Registered: 10/21/01
Posts: 1237
Loc: Sherman Oaks, Calif.
It's because of inharmonicity in the harmonics of the fundamental tones. They cannot be exact mathematic multiples due to wire stiffness. You would notice this especially in shorter pianos(like the Yamaha CP70 so that that it's virtually impossible to tune all those harmonics in the same octave beatless).

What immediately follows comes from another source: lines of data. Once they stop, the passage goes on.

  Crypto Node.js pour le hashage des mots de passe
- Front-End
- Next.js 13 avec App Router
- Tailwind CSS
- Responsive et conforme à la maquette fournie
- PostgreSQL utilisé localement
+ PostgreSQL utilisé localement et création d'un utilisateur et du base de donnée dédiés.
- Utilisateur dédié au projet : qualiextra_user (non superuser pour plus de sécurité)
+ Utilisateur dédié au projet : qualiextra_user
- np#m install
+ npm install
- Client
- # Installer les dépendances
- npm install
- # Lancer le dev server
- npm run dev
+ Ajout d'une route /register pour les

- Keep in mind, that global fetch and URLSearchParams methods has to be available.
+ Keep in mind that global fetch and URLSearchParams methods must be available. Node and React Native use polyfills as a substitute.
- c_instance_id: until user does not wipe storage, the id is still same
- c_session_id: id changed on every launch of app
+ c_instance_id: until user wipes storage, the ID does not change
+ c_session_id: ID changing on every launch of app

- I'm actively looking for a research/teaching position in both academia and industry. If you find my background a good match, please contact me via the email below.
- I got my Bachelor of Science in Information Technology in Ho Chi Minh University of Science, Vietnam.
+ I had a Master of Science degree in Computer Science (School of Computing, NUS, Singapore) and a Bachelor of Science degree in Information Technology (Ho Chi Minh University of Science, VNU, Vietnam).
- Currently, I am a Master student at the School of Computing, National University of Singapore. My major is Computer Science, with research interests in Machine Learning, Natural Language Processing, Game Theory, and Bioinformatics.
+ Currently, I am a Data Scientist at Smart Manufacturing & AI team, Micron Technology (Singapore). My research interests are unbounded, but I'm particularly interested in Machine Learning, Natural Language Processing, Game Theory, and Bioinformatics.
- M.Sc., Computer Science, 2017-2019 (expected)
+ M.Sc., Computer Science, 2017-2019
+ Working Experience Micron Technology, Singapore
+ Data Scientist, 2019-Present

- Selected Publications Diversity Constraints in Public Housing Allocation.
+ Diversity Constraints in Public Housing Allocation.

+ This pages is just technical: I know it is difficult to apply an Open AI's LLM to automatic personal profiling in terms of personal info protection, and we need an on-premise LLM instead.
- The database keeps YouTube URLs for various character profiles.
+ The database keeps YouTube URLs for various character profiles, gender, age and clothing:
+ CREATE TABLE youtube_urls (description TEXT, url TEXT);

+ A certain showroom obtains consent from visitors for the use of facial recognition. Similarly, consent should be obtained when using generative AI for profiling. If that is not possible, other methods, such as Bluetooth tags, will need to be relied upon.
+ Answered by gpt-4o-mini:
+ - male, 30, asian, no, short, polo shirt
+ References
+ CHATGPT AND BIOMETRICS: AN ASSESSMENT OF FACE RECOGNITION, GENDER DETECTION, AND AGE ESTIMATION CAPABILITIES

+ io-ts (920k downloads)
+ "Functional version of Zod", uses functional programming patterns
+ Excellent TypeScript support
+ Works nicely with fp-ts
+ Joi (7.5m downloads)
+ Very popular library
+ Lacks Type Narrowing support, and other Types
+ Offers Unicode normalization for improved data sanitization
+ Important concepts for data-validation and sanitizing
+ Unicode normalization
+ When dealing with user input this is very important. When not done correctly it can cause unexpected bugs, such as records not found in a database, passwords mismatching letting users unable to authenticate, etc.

All the electronic tuning aids take this into account in tuning. My particular machine(the Verituner 100)takes into account even more of the harmonics than the others do when determining what the correct frequency of each note is.

Mark Mandell

#624039 - 07/03/02 06:55 AM Re: Why Stretch ?
PNO2NER Offline
Full Member

Registered: 11/26/01
Posts: 128
Loc: Traverse City, MI
Hi David: Let me try to explain the phenomenon of "stretching octaves" in piano tuning. I'm sure there will be others after me doing a better job of explaining, but here goes. This is how I explain this to customers: Tuning each note in a piano to the exact frequency of that note will result in a "dead" sound, much like that of a harpsicord. Not to say its a bad sound, just different than what we expect a piano to sound like. By stretching or tuning very slightly off pitch, we give the piano "color." We cause notes to interact with each other in a way that makes a full, rich complex tone when chords are played. Describing sounds and tones are hard to put into words, but you get the idea. Its sort of like looking at a black and white television if you're used to color. The picture is there, but there is a lot missing. The "palette" of music created by a properly tuned piano is the color in a TV. Hope this helps. PNO2NER.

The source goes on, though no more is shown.